Data provided Block Start

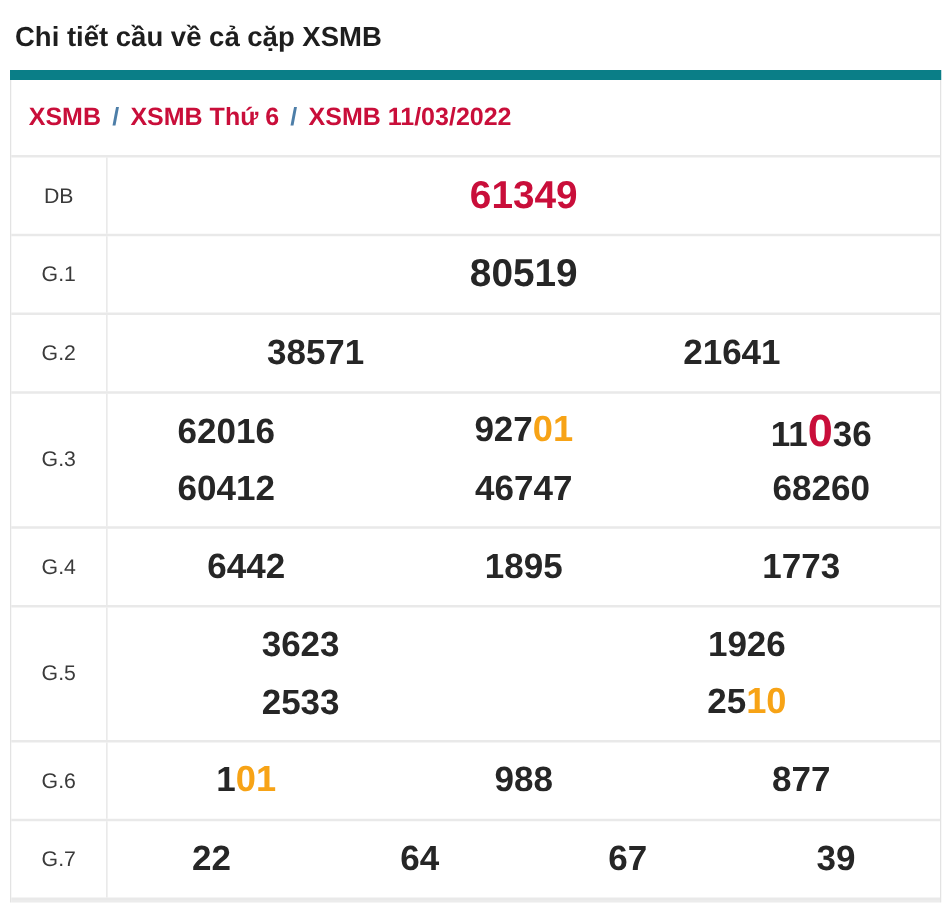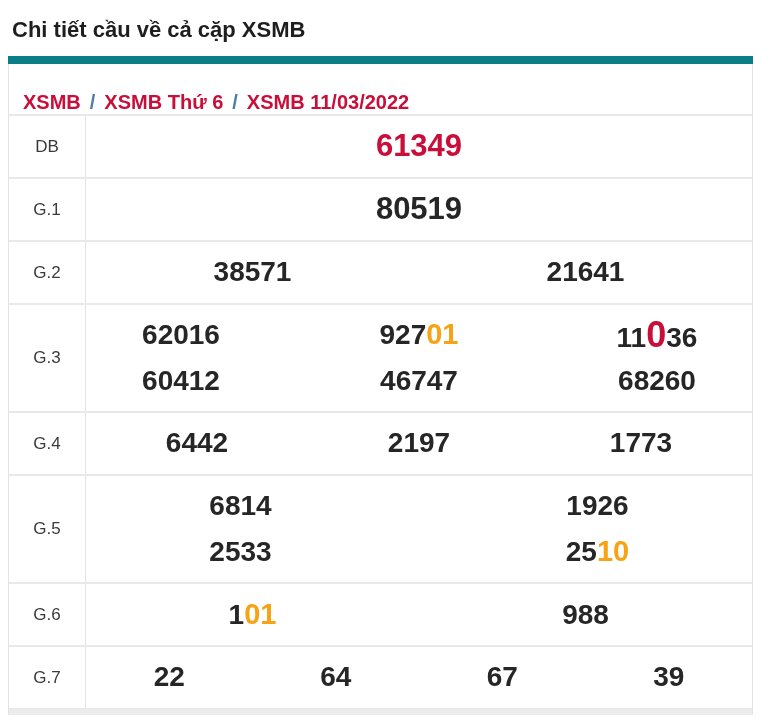"XSMB" .breadcrumb-row { align-items: flex-end -> center; height: 52px -> 62px }
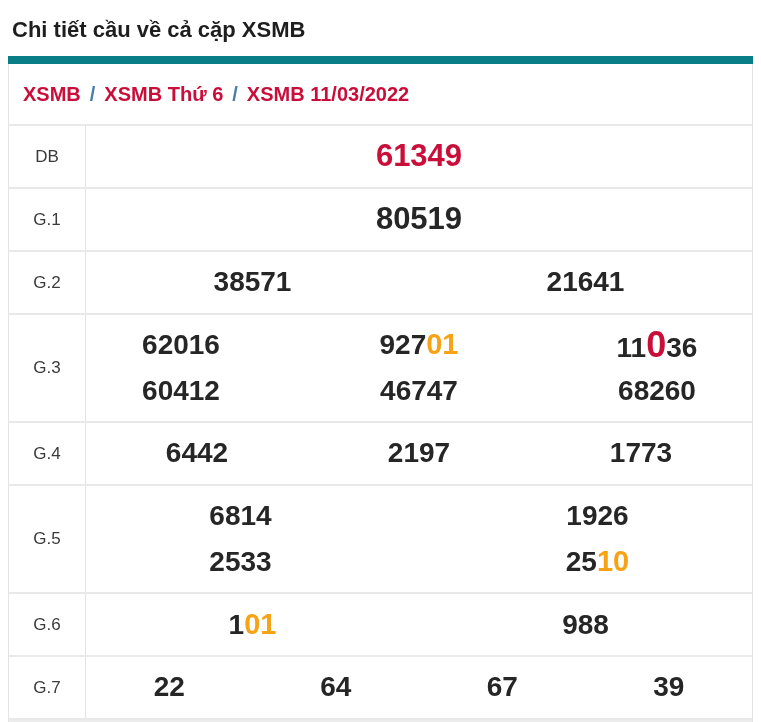"1895" div.cell { html: none -> <div><span>1895</span></div> }
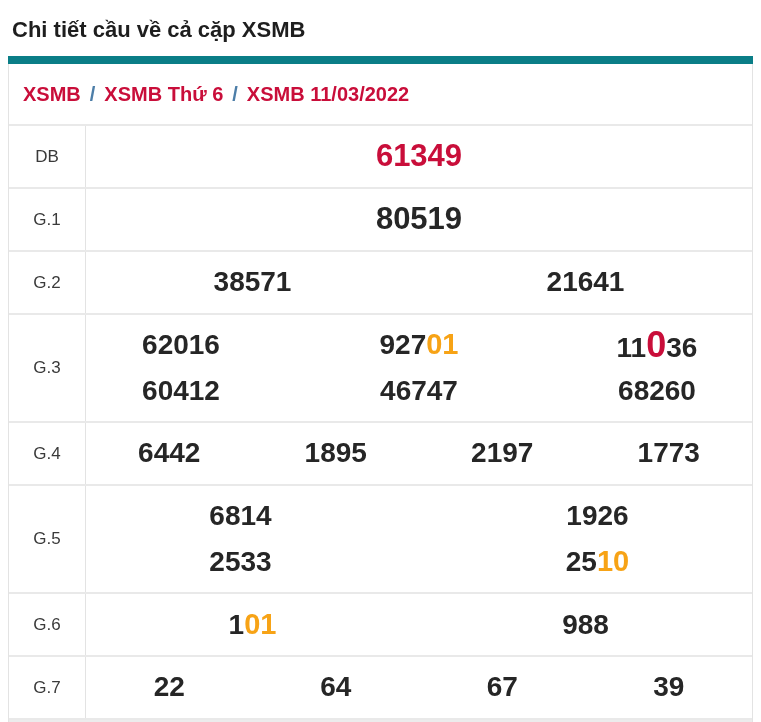"2197" div.cell { html: <div><span>2197</span></div> -> none }
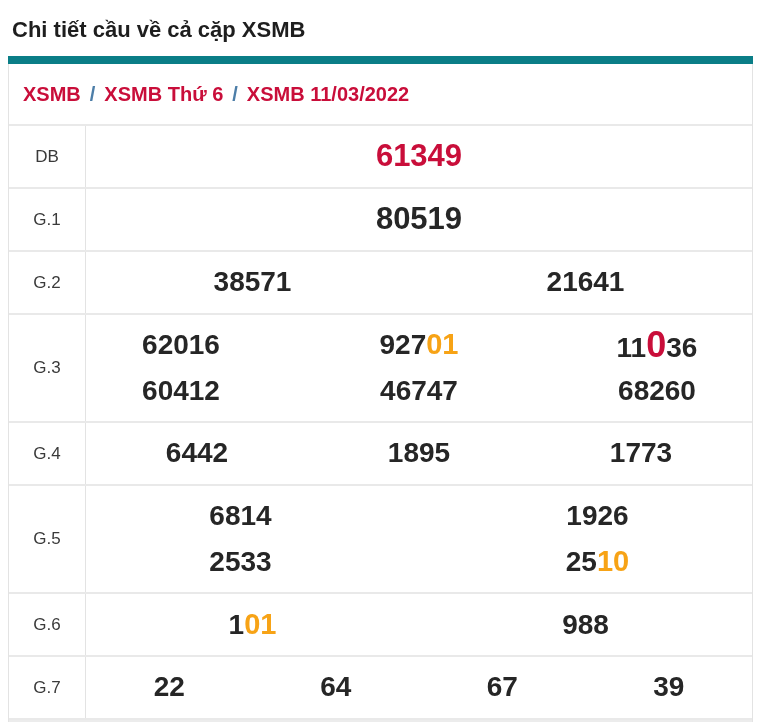"6814" span.seg { text: 6814 -> 3623 }
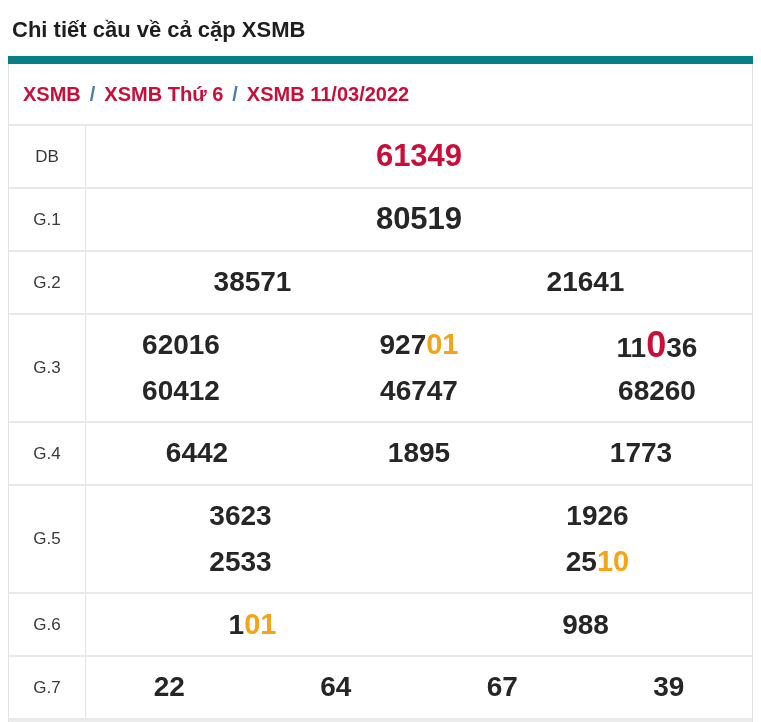"877" div.cell { html: none -> <div><span>877</span></div> }
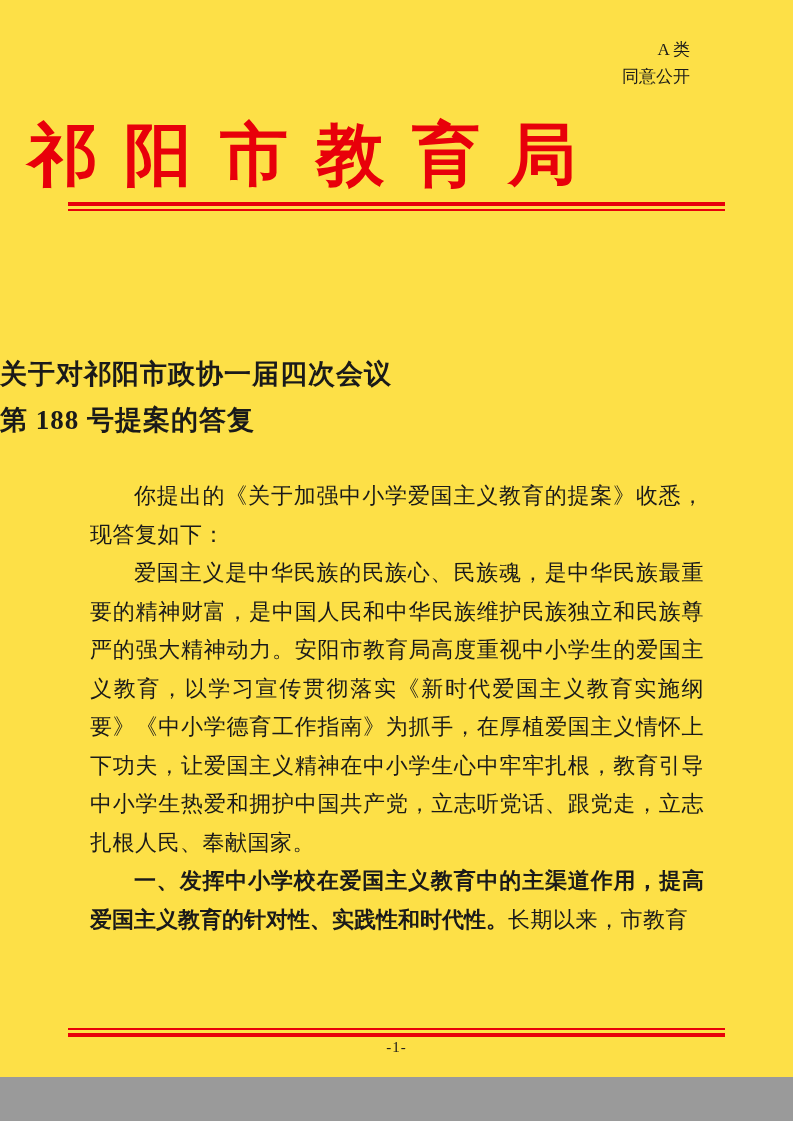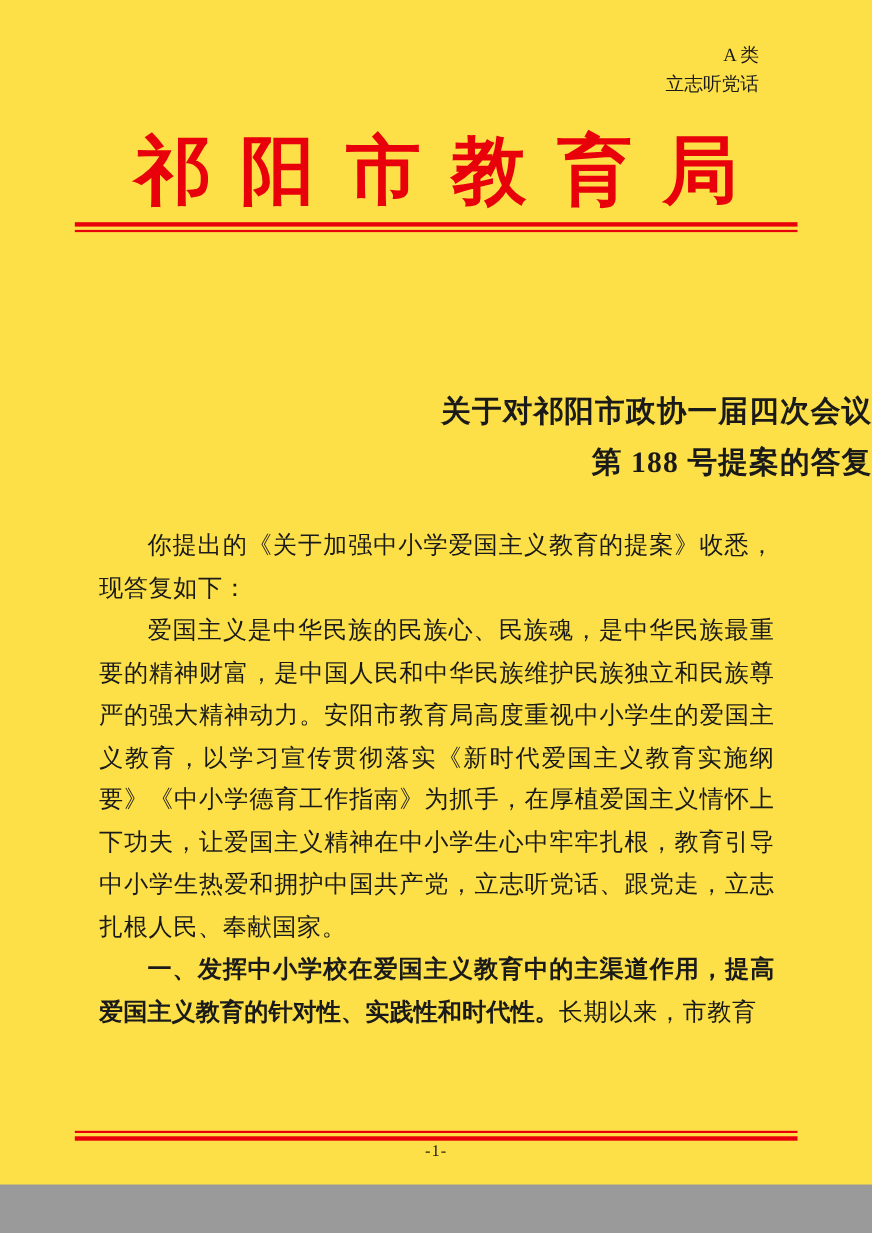"立志听党话" div { text: 立志听党话 -> 同意公开 }
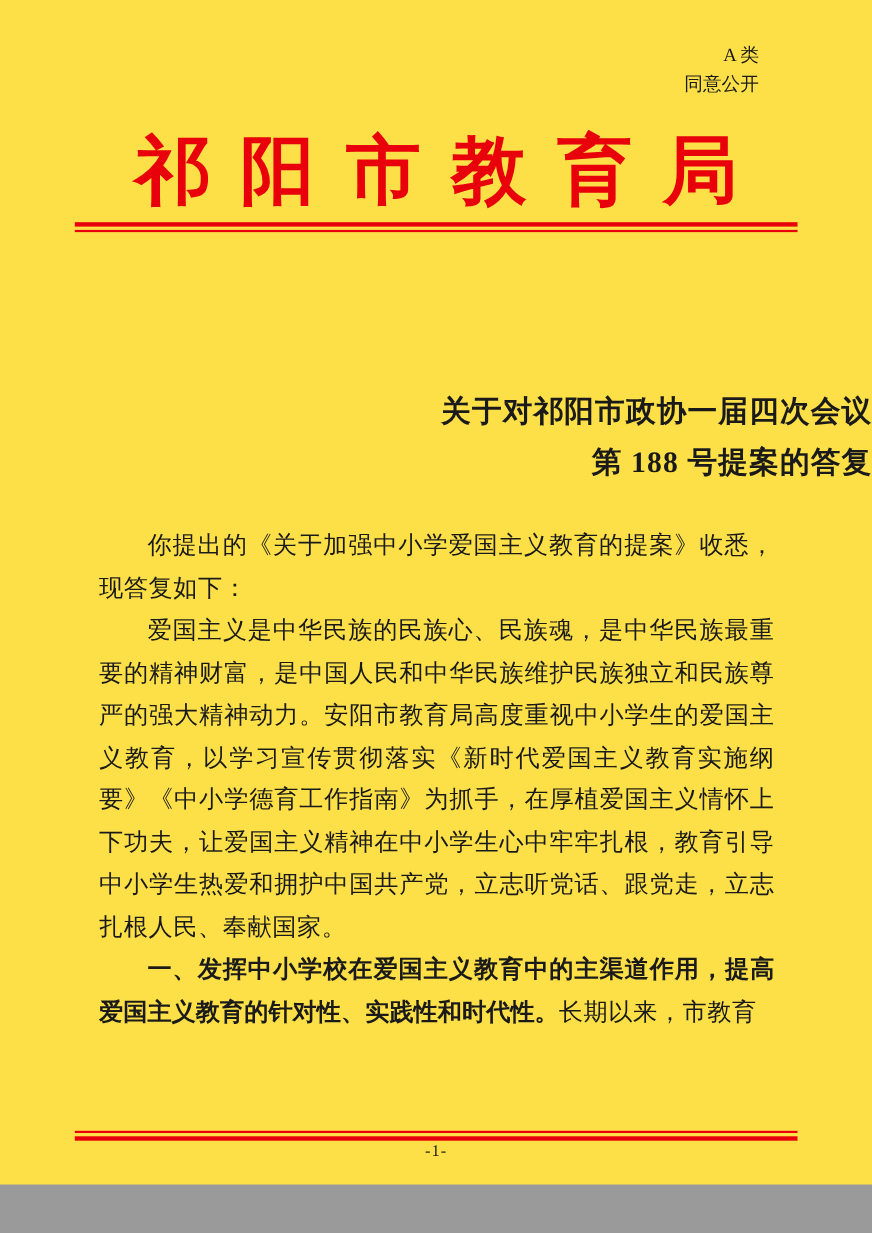"祁阳市教育局" .agency-name { text-align: center -> none }
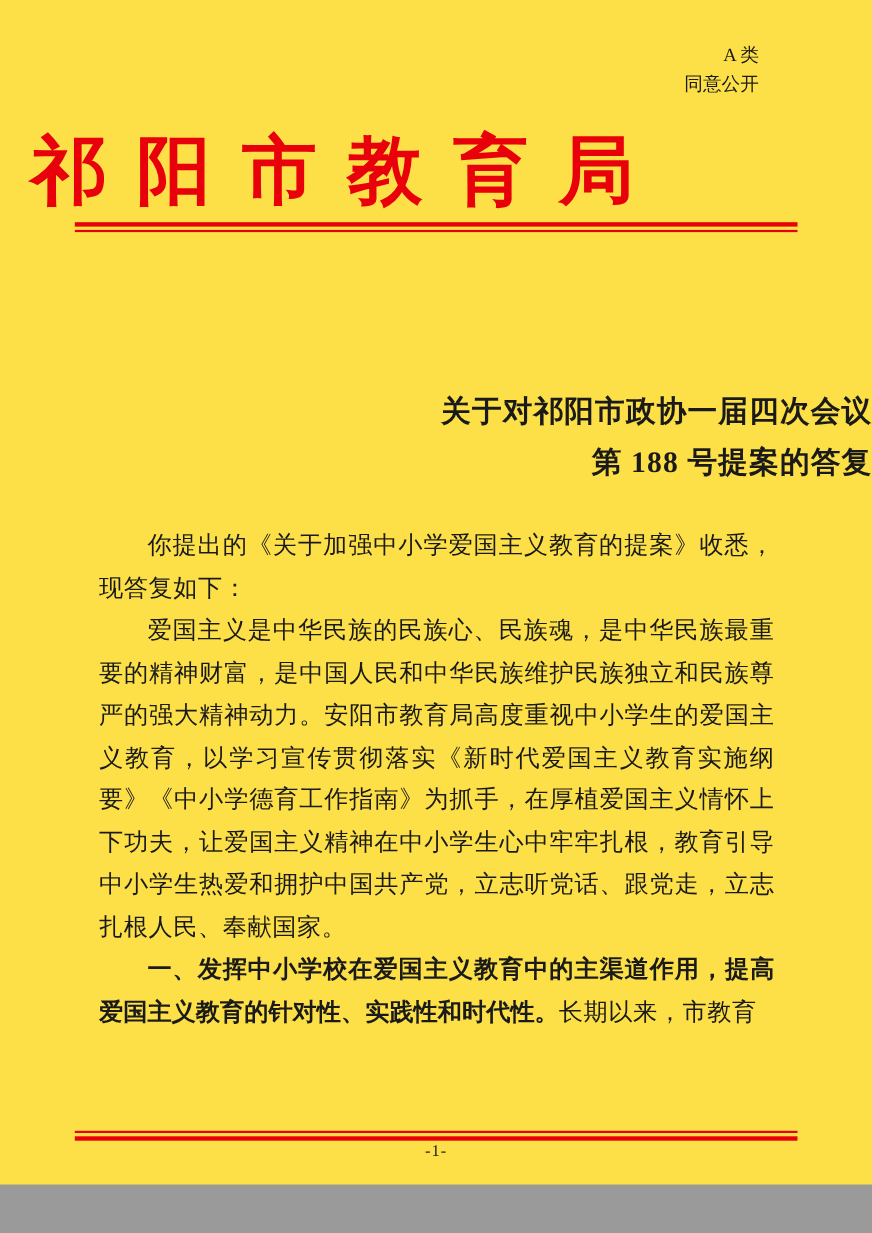"关于对祁阳市政协一届四次会议" .doc-title { text-align: right -> left }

Data provided Block End

■ **Exercise prompt**
Leave every picture out and retype exactly the lines of the records above from the one holding "text-align: center ->" through the last, both ends included and nothing besides.

■ **Response below**
"祁阳市教育局" .agency-name { text-align: center -> none }
"关于对祁阳市政协一届四次会议" .doc-title { text-align: right -> left }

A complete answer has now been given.